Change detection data
----
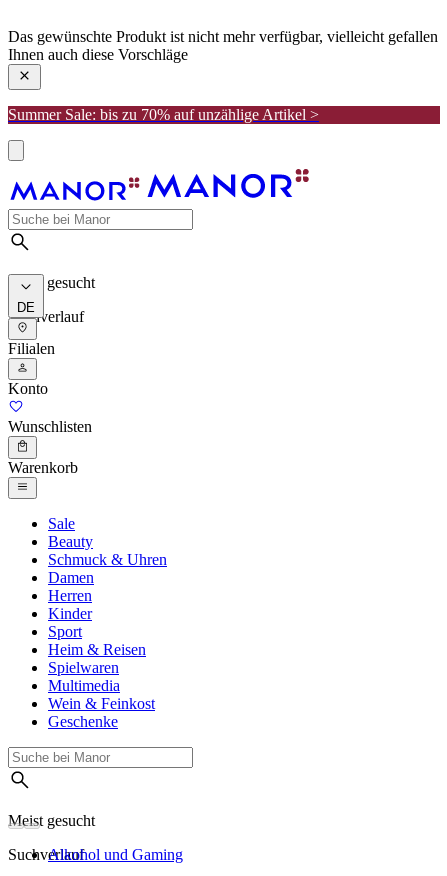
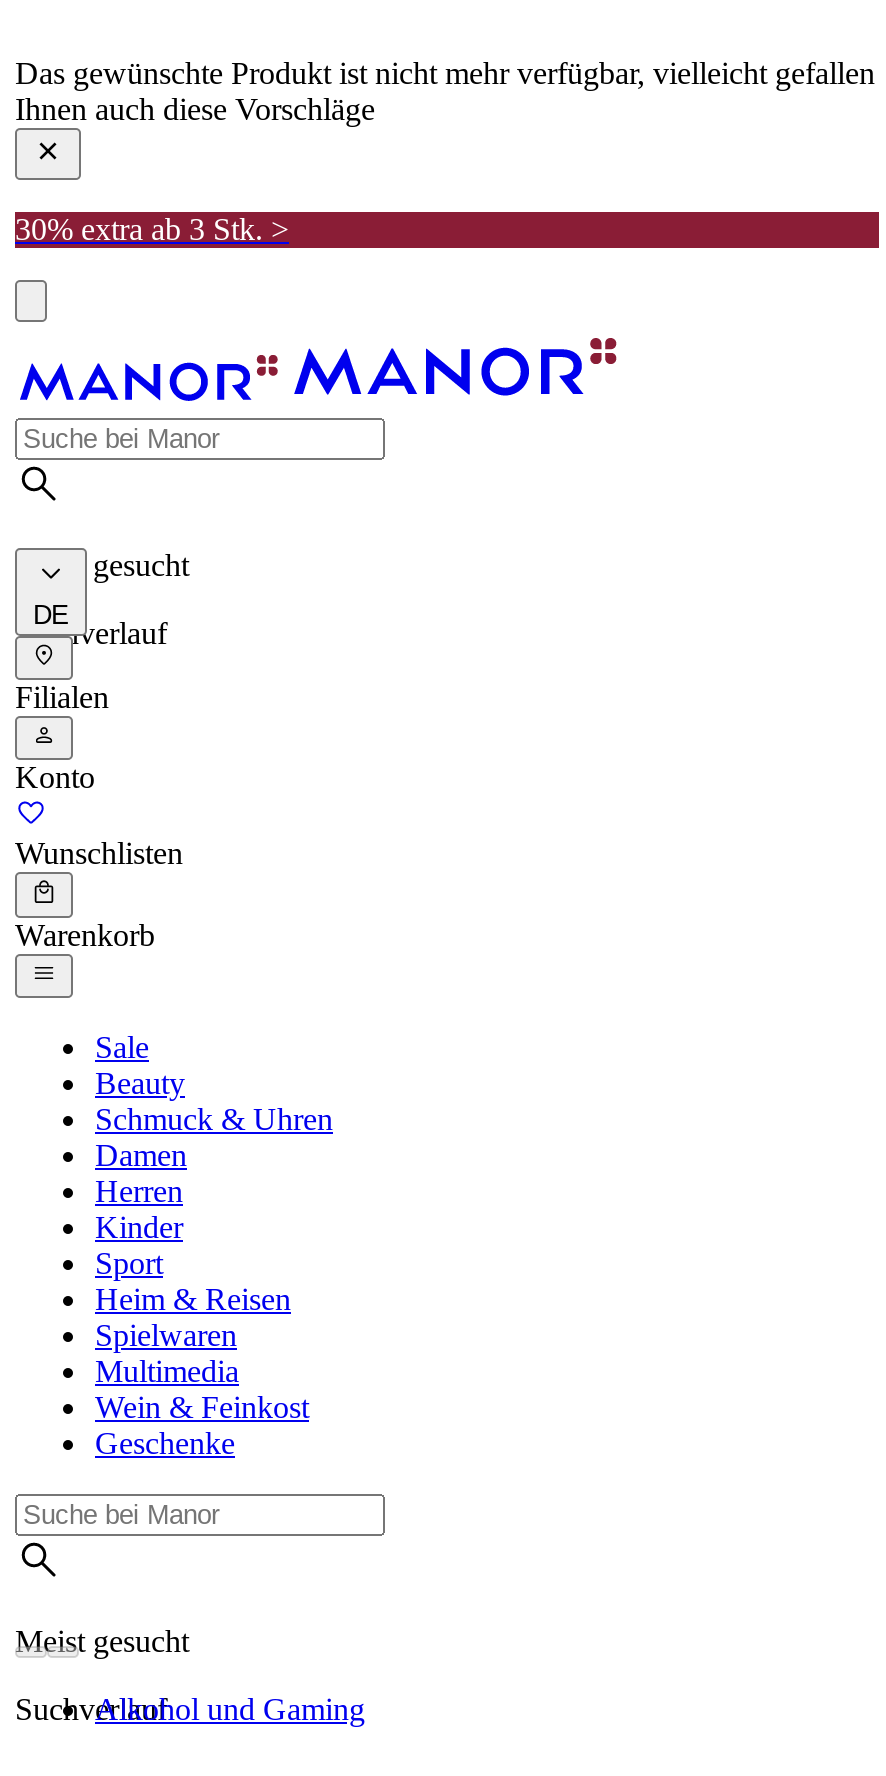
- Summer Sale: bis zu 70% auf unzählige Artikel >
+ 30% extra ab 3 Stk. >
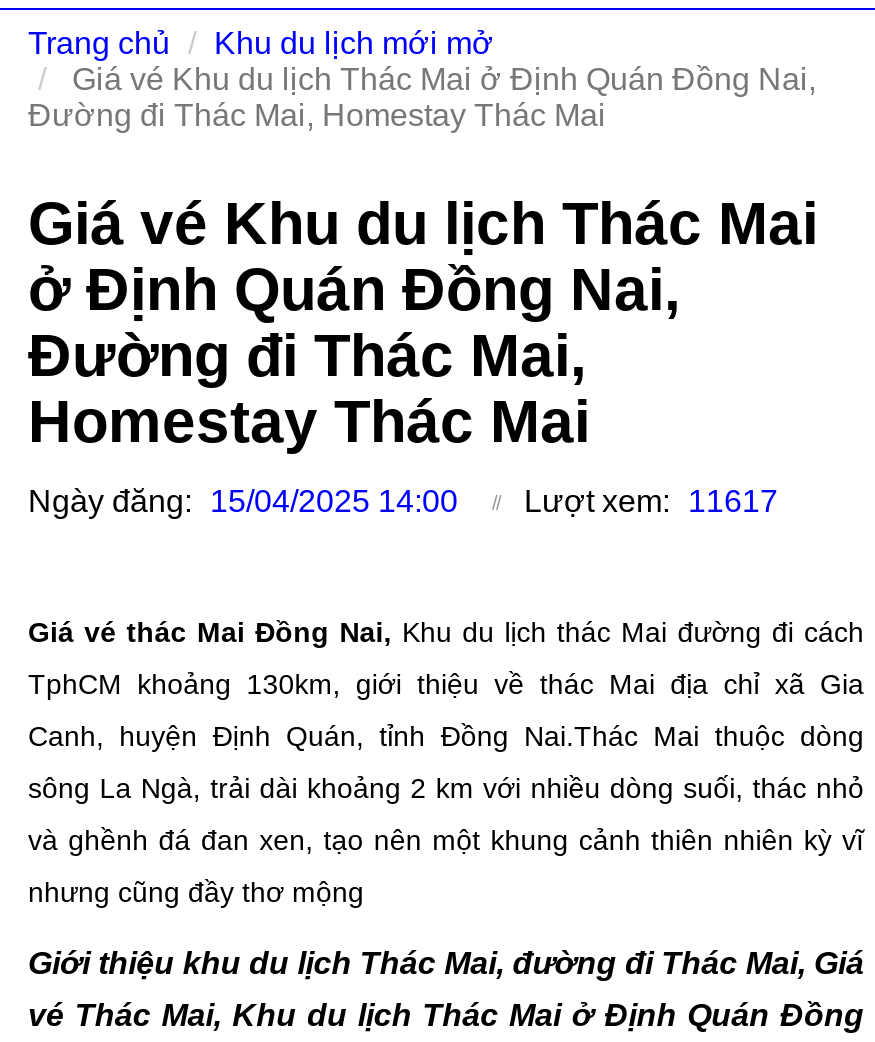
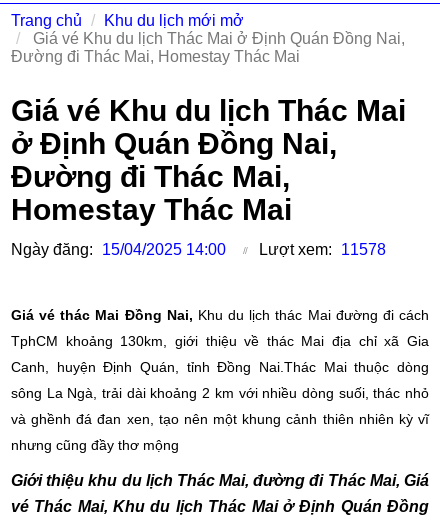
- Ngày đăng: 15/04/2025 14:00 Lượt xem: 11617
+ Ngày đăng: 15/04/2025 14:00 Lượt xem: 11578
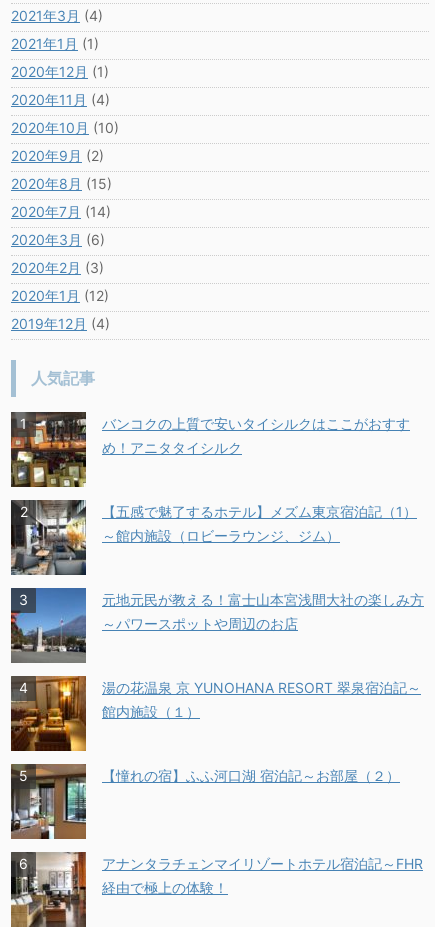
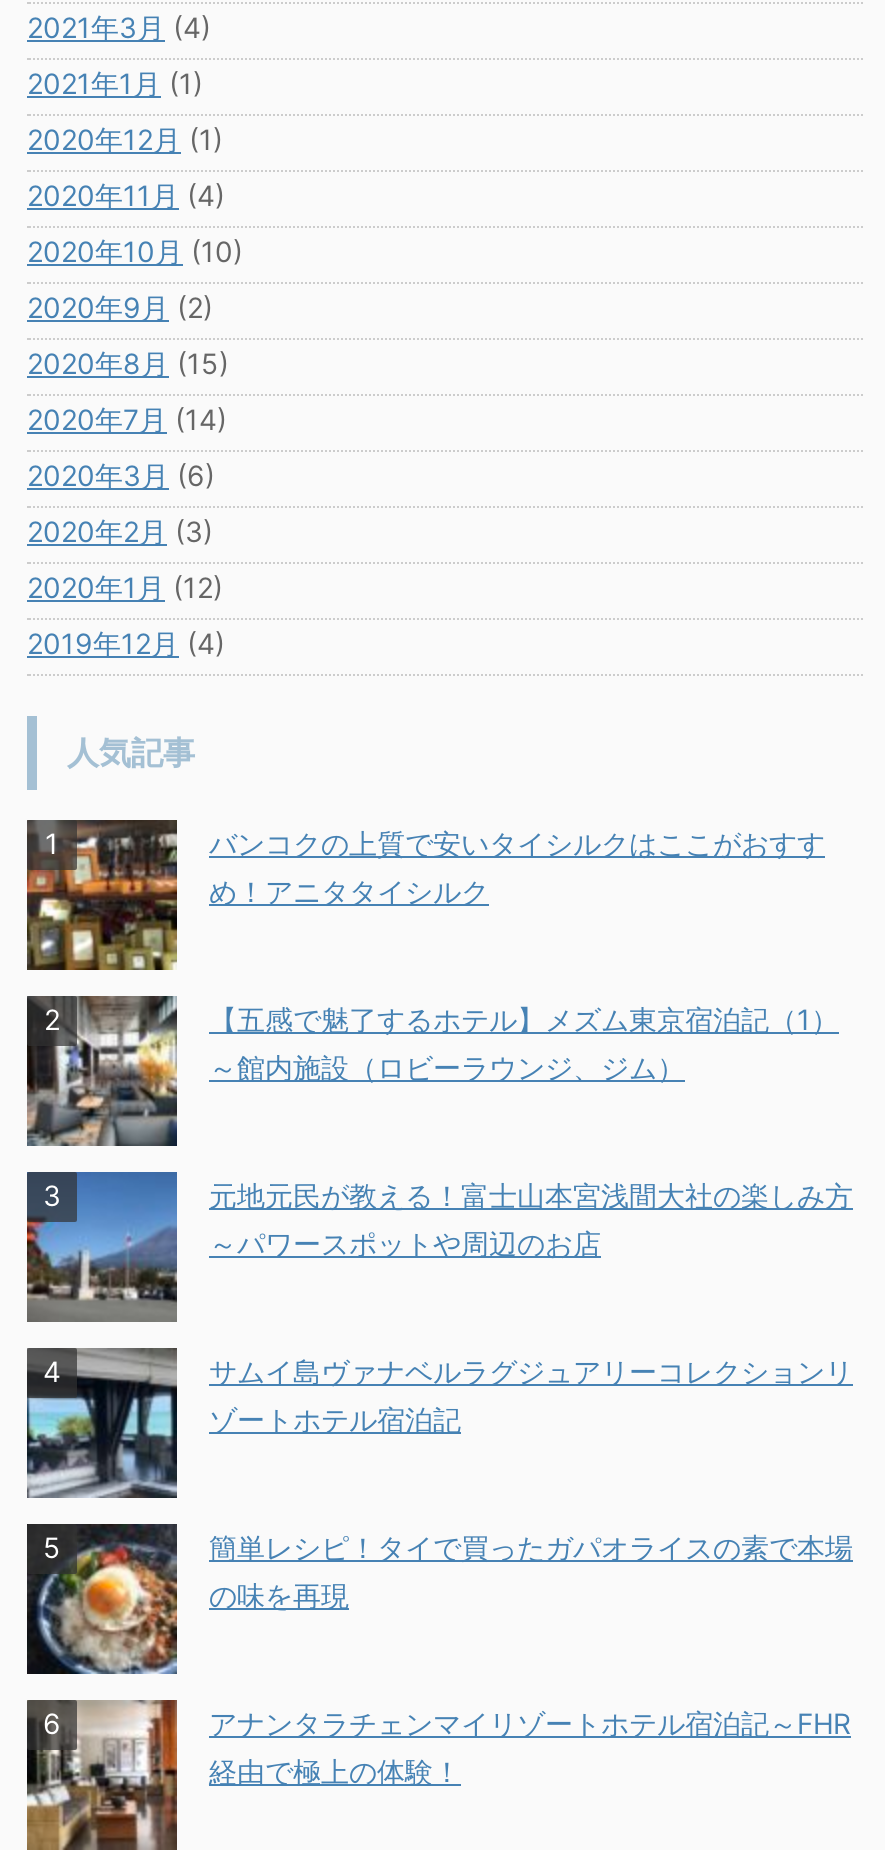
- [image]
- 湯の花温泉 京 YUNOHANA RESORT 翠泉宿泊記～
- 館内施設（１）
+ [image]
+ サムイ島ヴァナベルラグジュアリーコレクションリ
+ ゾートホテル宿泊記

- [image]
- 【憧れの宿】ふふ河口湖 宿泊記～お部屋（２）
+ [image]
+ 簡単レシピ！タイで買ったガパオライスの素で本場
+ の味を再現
----
● **Directions for this task**
Each line above that includes the word "Lượt" is to be copied.

● **Problem solution**
- Ngày đăng: 15/04/2025 14:00 Lượt xem: 11617
+ Ngày đăng: 15/04/2025 14:00 Lượt xem: 11578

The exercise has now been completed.